How can I prevent presbyopia?
While you can’t prevent presbyopia any more than you can avoid aging, there are everyday steps you can take to boost your eye health and slow down how fast it gets worse as you age. Keeping your eyes in top shape may also lower your risk for developing other more serious eye problems down the road, such as age-related macular degeneration (AMD).
Try these tips for top eye health:
- Adequate lighting will substantially help reduce eyestrain.
- Annual eye exams. Your prescription and ocular health can change rapidly, so make sure to see your provider regularly. Discuss with your provider any change in symptoms that could be a sign of something more serious.
- Keep track of symptoms by writing them down.
- Eat a healthy, balanced diet that contains plenty of green leafy vegetables (see below).
- Exercise several times weekly.
- Drink enough water to stay hydrated.
- Limit alcohol.
- Stop smoking.
- Wear sunglasses. Shades do more than make you look cool. They protect your delicate eye tissue from harmful UV (ultraviolet) rays.
Which foods should I eat to keep my eyes as healthy as possible?
Your eyes rely on nutrients from the foods you eat to maintain vital eye tissues and functions. In addition to limiting alcohol and caffeine, you should make sure to stay hydrated by drinking enough water.
You should also try to eat foods that are rich in:
- Vitamin A. You need enough of the antioxidant vitamin A in your diet (or through a supplement) to maintain the surface of your eyes and healthy vision. There are vitamin A-rich sources for every diet preference. Plant-based choices include vegetables like sweet potato, leafy green vegetables and carrots. Or you may choose animal-based foods, such as cheese, oily fish or liver.
- Vitamin C. The best foods for getting your daily dose of vitamin C are fruits and vegetables, including oranges, grapefruit, strawberries and broccoli.

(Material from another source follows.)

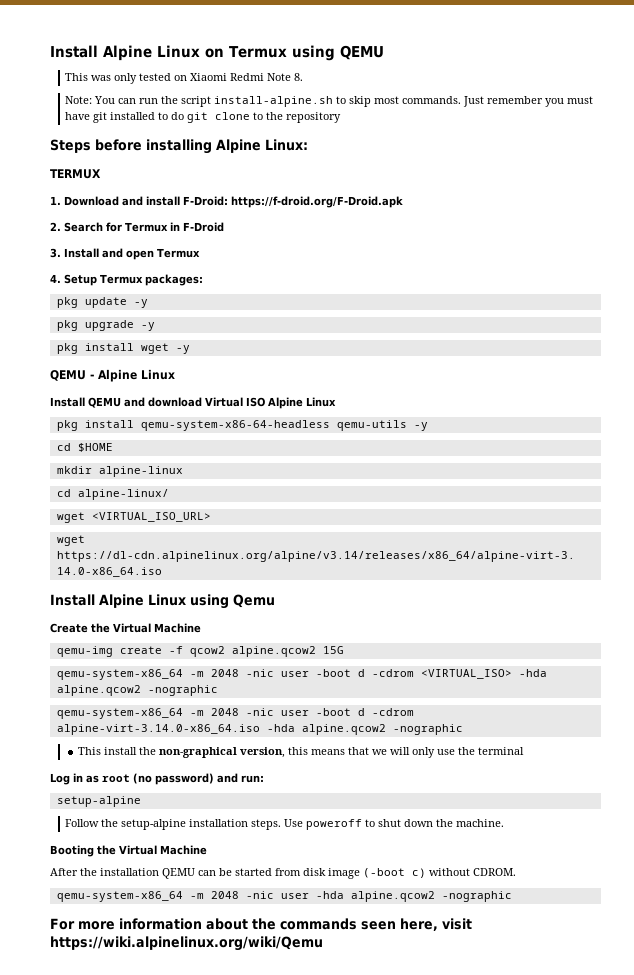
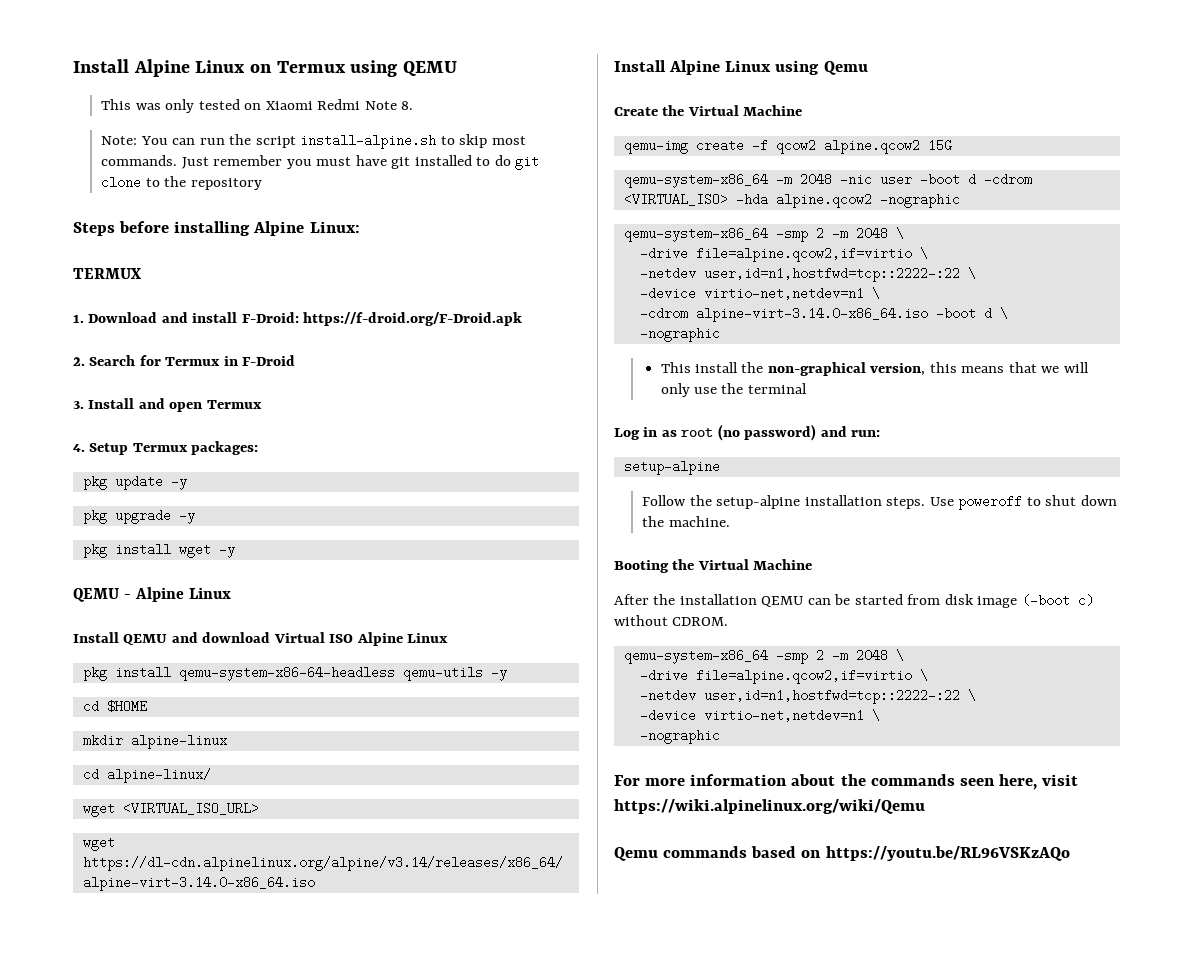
[189,708,414,716] [56,724,386,735] -m 2048 -nic user -boot d -cdrom alpine-virt-3.14.0-x86_64.iso -hda alpine.qcow2 -> [775,227,904,242] [639,247,928,262] [639,267,976,282] [639,287,880,300] [639,307,1008,322] -smp 2 -m 2048 \ // -drive file=alpine.qcow2,if=virtio \ // -netdev user,id=n1,hostfwd=tcp::2222-:22 \ // -device virtio-net,netdev=n1 \ // -cdrom alpine-virt-3.14.0-x86_64.iso -boot d \ //
[189,891,435,902] -m 2048 -nic user -hda alpine.qcow2 -> [775,649,904,664] [639,669,928,684] [639,689,976,704] [639,709,880,722] -smp 2 -m 2048 \ // -drive file=alpine.qcow2,if=virtio \ // -netdev user,id=n1,hostfwd=tcp::2222-:22 \ // -device virtio-net,netdev=n1 \ //
(323, 943) none -> [614,846,1070,861] // Qemu commands based on https://youtu.be/RL96VSKzAQo

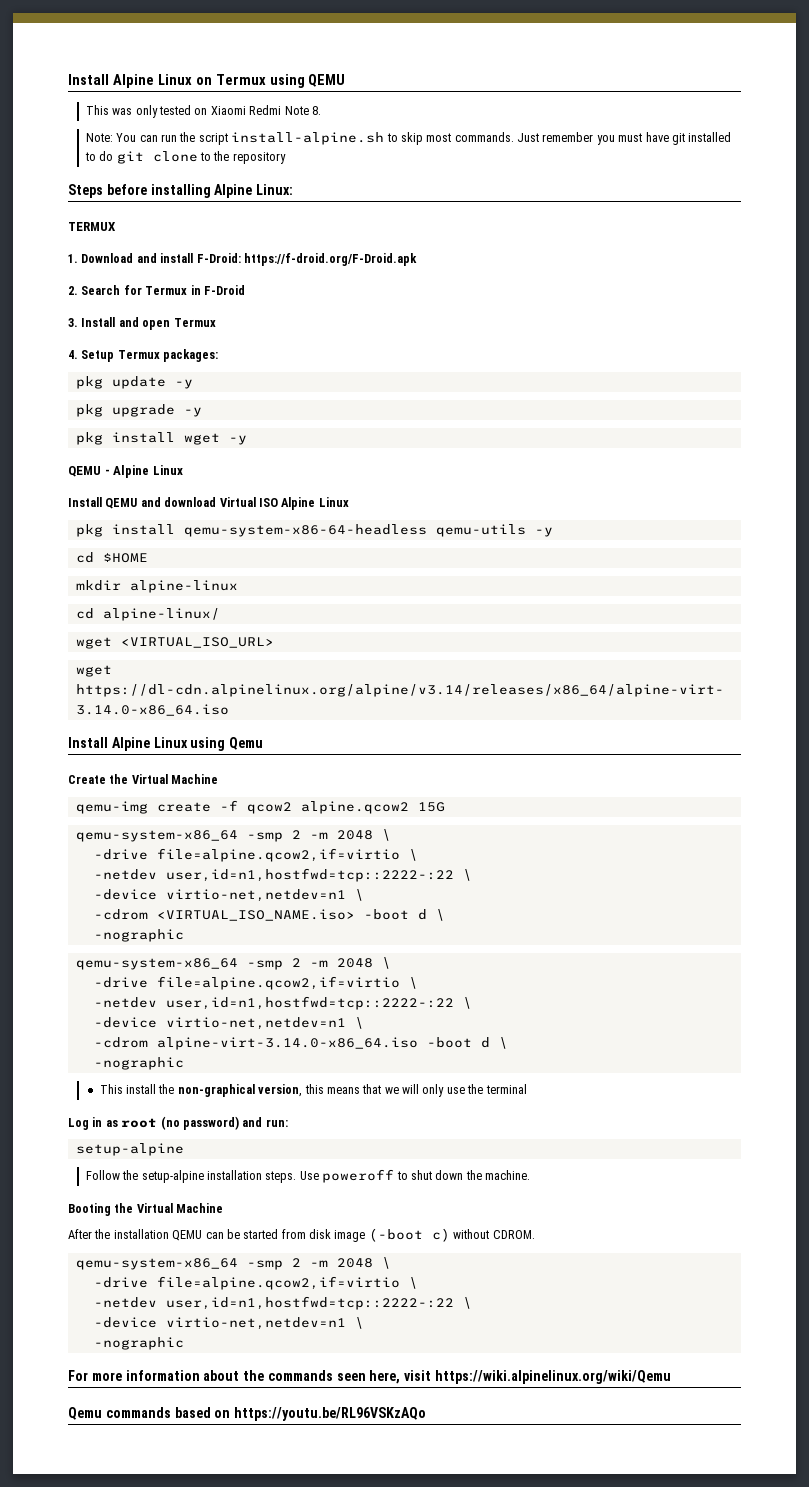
[775,173,1032,186] [623,193,872,208] -m 2048 -nic user -boot d -cdrom <VIRTUAL_ISO> -hda alpine.qcow2 -> [246,829,391,842] [93,848,418,862] [93,868,472,882] [93,889,364,902] [93,909,445,921] -smp 2 -m 2048 \ // -drive file=alpine.qcow2,if=virtio \ // -netdev user,id=n1,hostfwd=tcp::2222-:22 \ // -device virtio-net,netdev=n1 \ // -cdrom <VIRTUAL_ISO_NAME.iso> -boot d \ //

- Vitamin E. If you already have AMD, make sure to get enough vitamin E. Studies have shown that this vitamin plays a role in slowing down the disease.
- Lutein. Eat your leafy green vegetables to make sure you get enough lutein which helps your eyes filter harmful blue light that can damage your retinas.
If you know you aren’t getting the right vitamins because your diet hasn’t included enough healthy foods, you can take a multivitamin instead. Remember though that vitamins that come in a pill are not as well absorbed by the body as those that occur naturally in fresh foods.
A note from Cleveland Clinic:
Aging is a privilege, and privileges rarely come without a price. But when it comes to aging eyes and the ability to see up close, reading glasses, contact lenses or a simple surgery are but a small sacrifice. There are so many sight-correction options today that once you choose what’s right for you, you’ll be able to focus again on all your favorite things in fine detail — whether it’s reading the latest novel, painting your own “Picasso” or sewing a special new outfit.